» **DESCRIPTION OF THE TASK**
Exactly as they appear, retype the lines from the one containing "color: #0f766e ->" through the final line of the data below. Leave pictures out.

» **DATA FOR REVIEW**
Segment Open

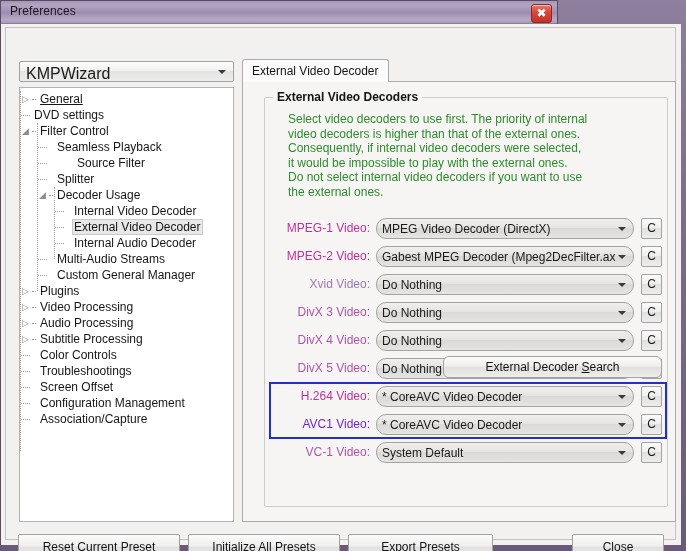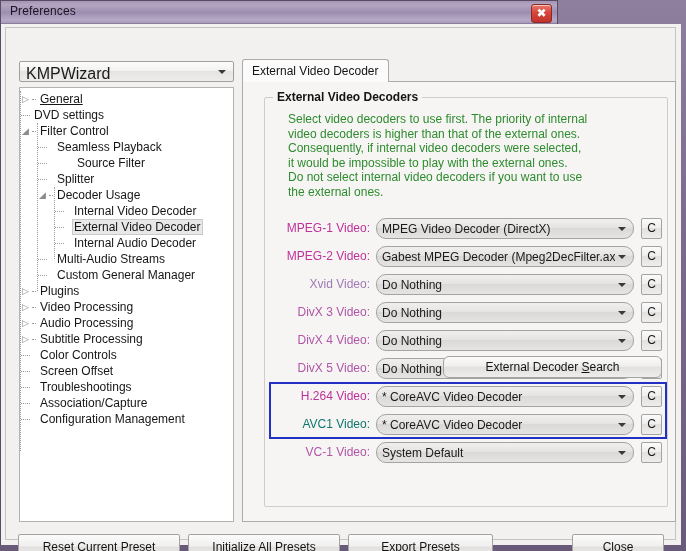"Screen Offset" div.tnode { order: before "Troubleshootings" -> after "Troubleshootings" }
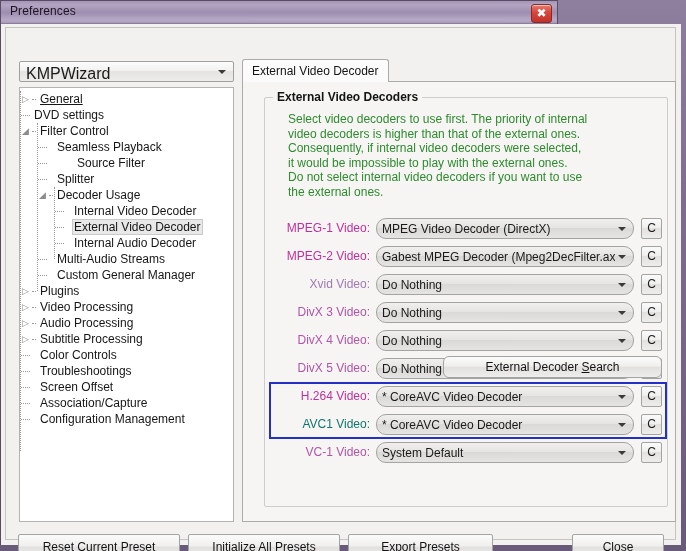"Association/Capture" div.tnode { order: before "Configuration Management" -> after "Configuration Management" }
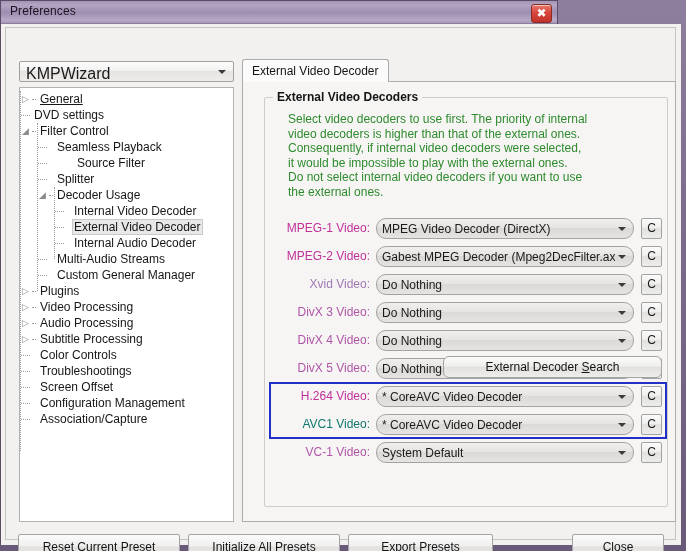"AVC1 Video:" span.rlabel { color: #0f766e -> #6d28d9 }
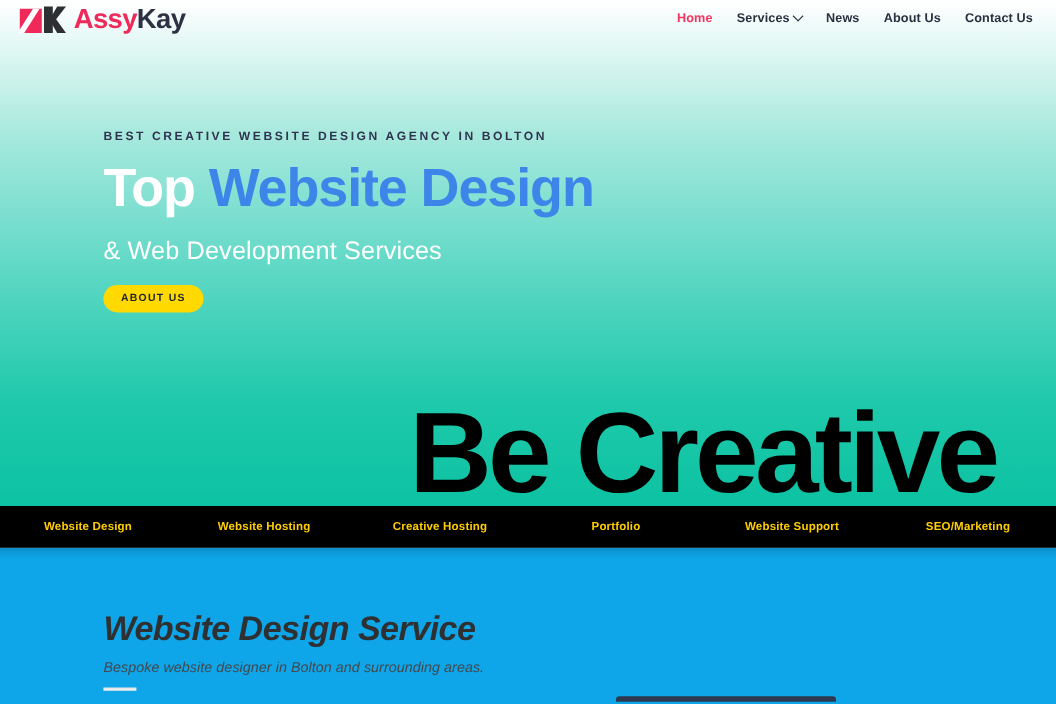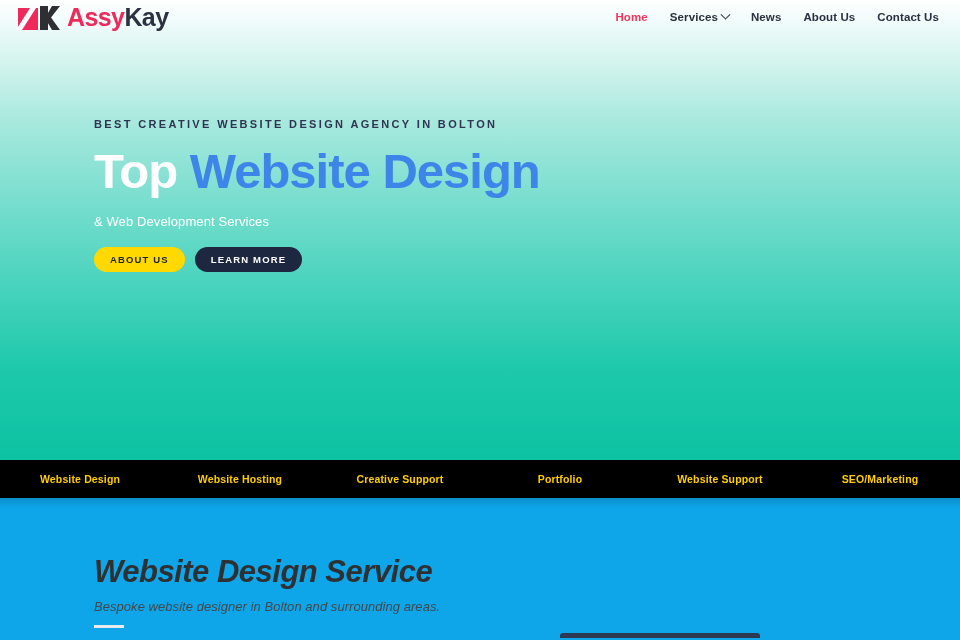"& Web Development Services" .subline { font-size: 13px -> 23px }
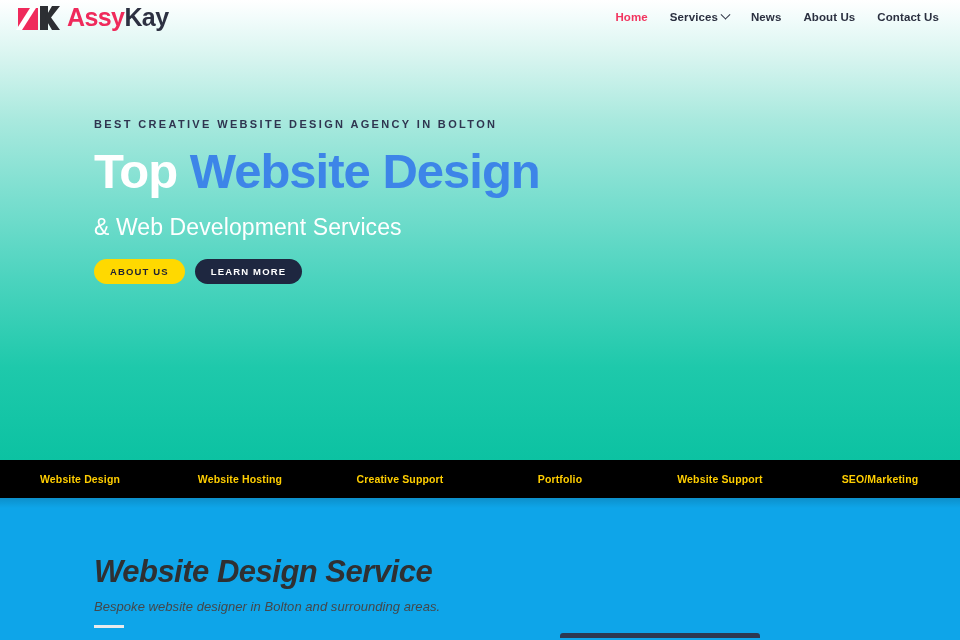"LEARN MORE" button.btn { html: <button>LEARN MORE</button> -> none }
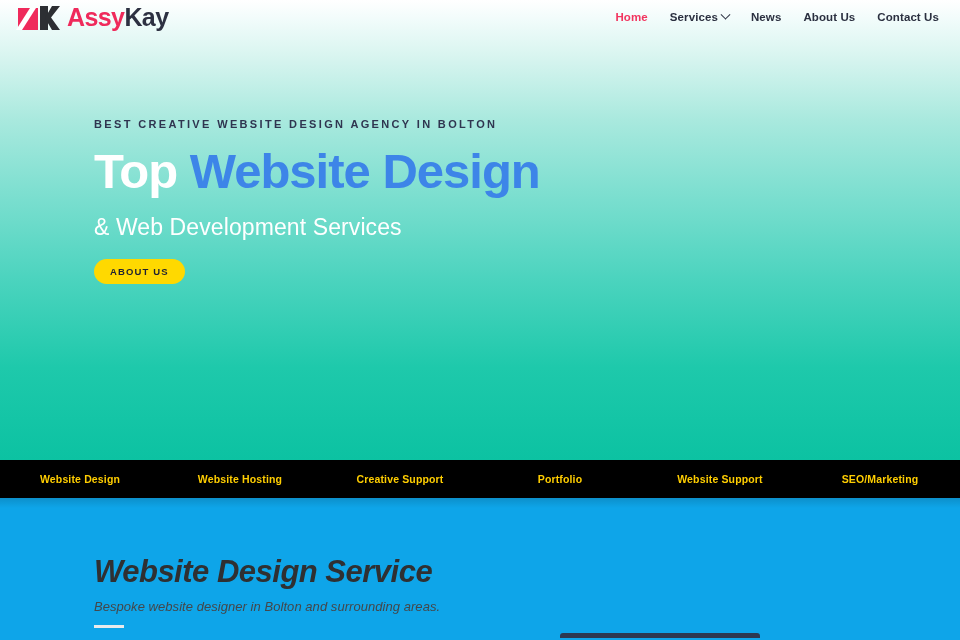"Be Creative" div.bigword { html: none -> <div>Be Creative</div> }
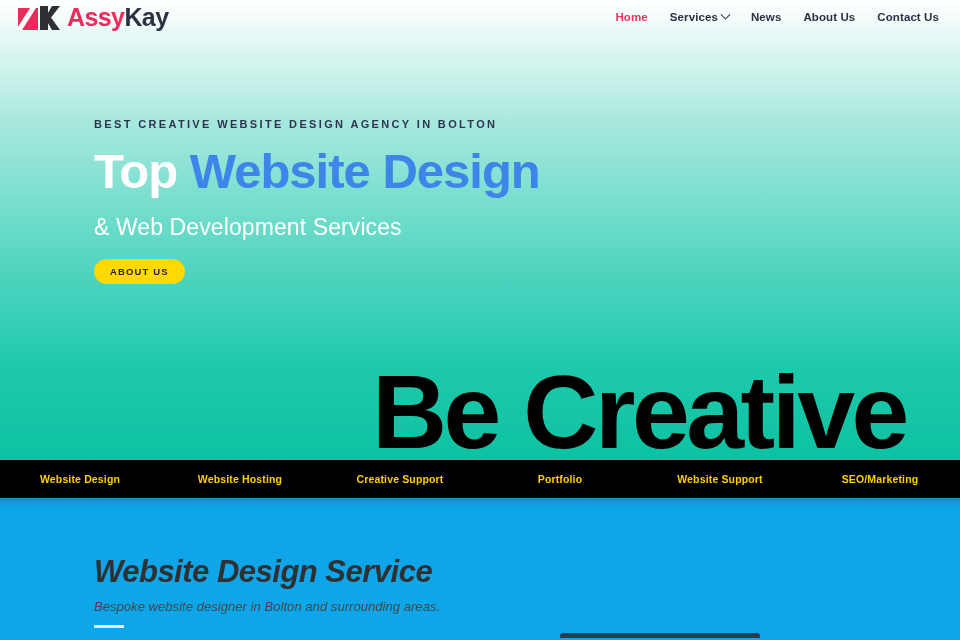"Creative Support" div.strip-item { text: Support -> Hosting }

Segment Closed

» **TASK ANSWER**
"AVC1 Video:" span.rlabel { color: #0f766e -> #6d28d9 }
"& Web Development Services" .subline { font-size: 13px -> 23px }
"LEARN MORE" button.btn { html: <button>LEARN MORE</button> -> none }
"Be Creative" div.bigword { html: none -> <div>Be Creative</div> }
"Creative Support" div.strip-item { text: Support -> Hosting }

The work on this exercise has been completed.